3. No customer support.

That factor distinguishes dishonest websites from the genuine ones, even newly established. When a site is about to defraud the customers, there’s no need to waste time on answering their questions. Check out the “About us” or “Info” page – the site will most likely have no support contacts at all.

About us scam site

Typically for fraudulent sites, the “About us” column is completely empty

When they offer a contact email, or even a phone number to contact them, there is a huge possibility that these numbers and emails will be unresponsive to your request. This, or they will answer you with generic text regardless of your inquiry.

As frauds often reuse numbers and emails for specifying them as “support”, you can search them on Google. When they are used on a totally different site, be sure you are facing a blatant scam.

Several scams same email

A chain of scam sites that use the same “support email”

4. Payments via payment systems that does not support refunds

This scam indicator is complementary, as there are a lot of legit shops and services using direct bank transfers, CashApp, Venmo or payment systems like them.

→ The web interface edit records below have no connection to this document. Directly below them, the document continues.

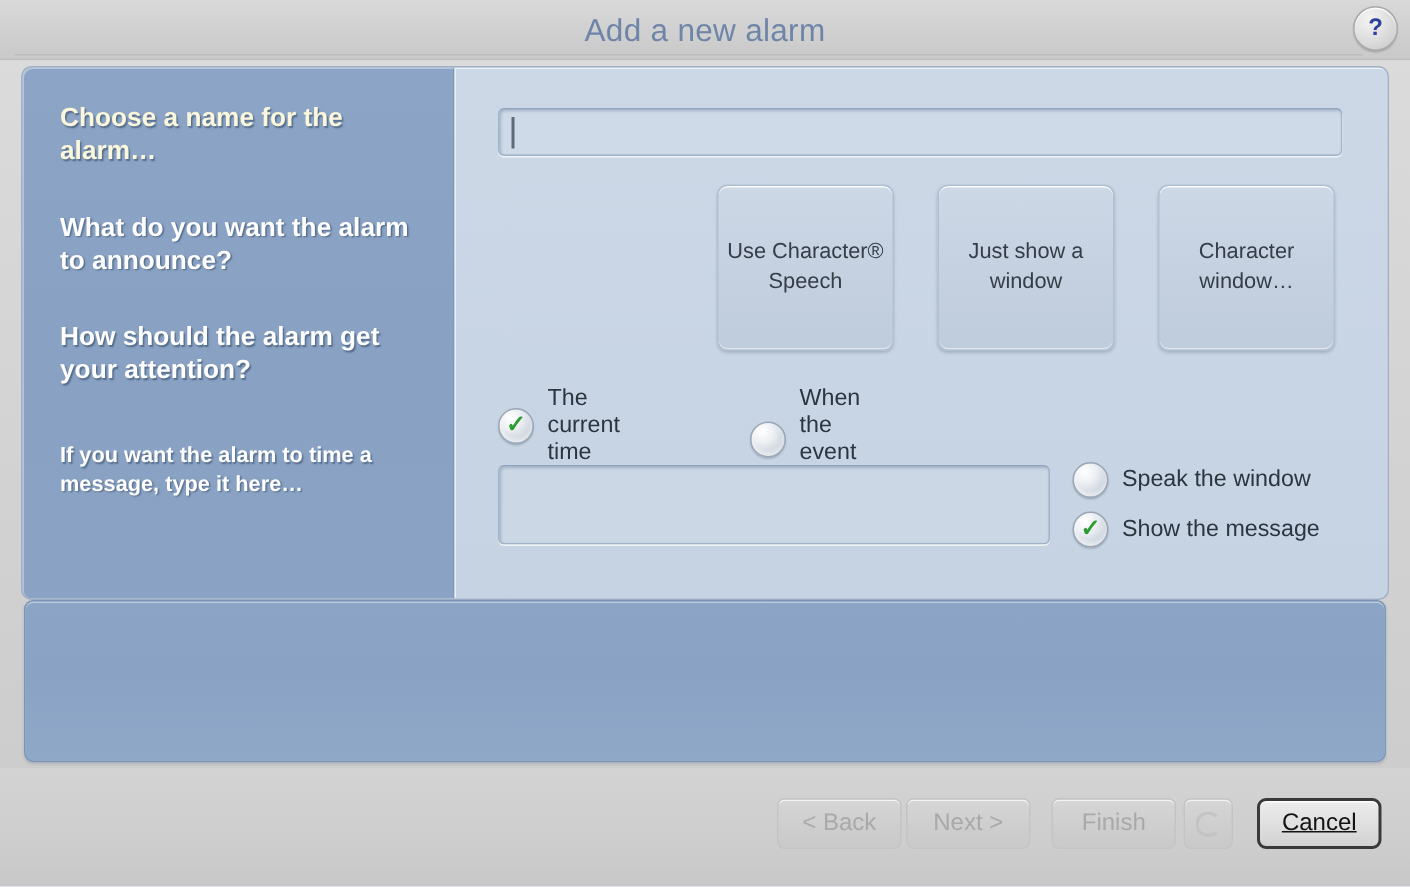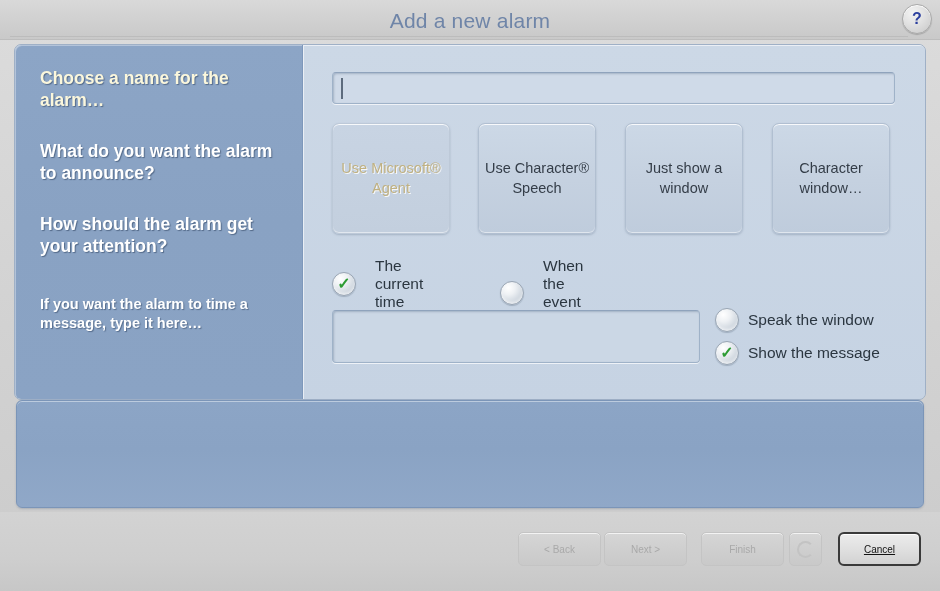--- a/index.html
+++ b/index.html
@@ -217,21 +217,21 @@
     width: 22px; height: 22px;
     display: flex;
     align-items: center;
     justify-content: center;
     font-size: 16px;
     font-weight: bold;
     color: #2e9c34;
     line-height: 1;
   }
   .radio-label {
-    margin-left: 19px;
+    margin-left: 9px;
     font-size: 15.5px;
     color: #2b3640;
   }
 
   
   .msg-input {
     position: absolute;
     left: 29px; top: 265px;
     width: 368px; height: 53px;
     background: #cbd7e5;
@@ -282,21 +282,21 @@
   }
   .btn {
     position: absolute;
     top: 20px;
     height: 34px;
     border-radius: 5px;
     box-sizing: border-box;
     display: flex;
     align-items: center;
     justify-content: center;
-    font-size: 10px;
+    font-size: 16px;
     user-select: none;
   }
   .btn.dim {
     background: linear-gradient(180deg, #d6d6d6 0%, #cfcfcf 50%, #c9c9c9 100%);
     border: 1px solid #c4c4c4;
     color: #a9a9a9;
     box-shadow: inset 0 1px 0 rgba(255,255,255,.7);
     cursor: default;
   }
   .btn-back   { left: 518px; width: 83px; }
@@ -342,21 +342,20 @@
       </div>
     </div>
 
     <div class="content">
 
       <div class="name-input" title="">
         <div class="caret"></div>
       </div>
 
       <div class="tiles">
-        <div class="tile t1 disabled">Use Microsoft® Agent</div>
         <div class="tile t2">Use Character® Speech</div>
         <div class="tile t3">Just show a window</div>
         <div class="tile t4">Character window…</div>
       </div>
 
       <div class="radio-row">
         <div class="radio-item r1">
           <span class="orb">
               <span class="tick">✓</span>
             </span>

All of them though have the same pitfall I’ve already mentioned above: these methods do not suppose any refund options. And this is what makes it so attractive to scammers – once you’ve sent the money, nothing will help you to get the money back.

Some sites may also ask for payments in cryptocurrency, which feature even less control. While crypto payments expand their presence slowly, they still remain a beloved bay for different scammers.

5. Items’ images are sourced from another page

As rascals most likely don’t have any items on hand, they cannot make unique images. Thus their only option is simply to steal these images elsewhere. When scammers offer identical items on different sites, you can find same images on similarly-looking scam pages. By reverse image searching on Google, you can prove the uniqueness of an image.

Copied item images

Image duplicates on another scam site, as well as on Amazon and Walmart sites

6. Design repeats the one of a different page

This is the continuation of the stolen images I’ve just described. As frauds may scam people on the same topic repeatedly, they use the same web design under the new address, and voila – a new scam site is ready to rock-n-roll! In some cases, reverse image search advice from the previous paragraph may lead you to the identical copy of the page you’ve started on. It makes uncovering such scams particularly easy, but scoundrels who create them never aim at cautious users.

Copied design scams

Example of scam sites that duplicate each others’ design

Frequently Asked Questions about the Poifgf.com Scam

What is Poifgf.com?
Poifgf.com is treated as a suspicious online store. It may advertise unusually low prices, but shoppers risk receiving counterfeit items, poor-quality goods, or nothing at all.
How can I identify if Poifgf.com is a scam?
Look for several warning signs together: a recently created domain, missing contact details, unrealistic discounts, copied product images, no independent reviews, and refund or delivery complaints.
Is Poifgf.com a legitimate and reliable website?
No. Based on the warning signs, Poifgf.com should not be treated as a reliable store. Avoid entering payment details or creating an account there.
What Should You Do If You Have Shopped on Poifgf.com?
  • Contact your bank or card provider and ask about chargeback options.
  • Save screenshots, receipts, tracking numbers, and emails as evidence.
  • Change reused passwords and enable two-factor authentication on important accounts.
  • Watch for follow-up phishing emails pretending to offer refunds or delivery updates.
Can I trust customer reviews or testimonials on Poifgf.com?
Do not rely on reviews shown only on the store itself. Check independent sources, payment-protection options, and whether the business identity can be verified.

About the author

Daniel Zimmerman

Cybersecurity writer focused on scam websites, phishing pages, and suspicious online services. Daniel checks domain behavior, user-risk signals, and practical next steps before publishing scam reports.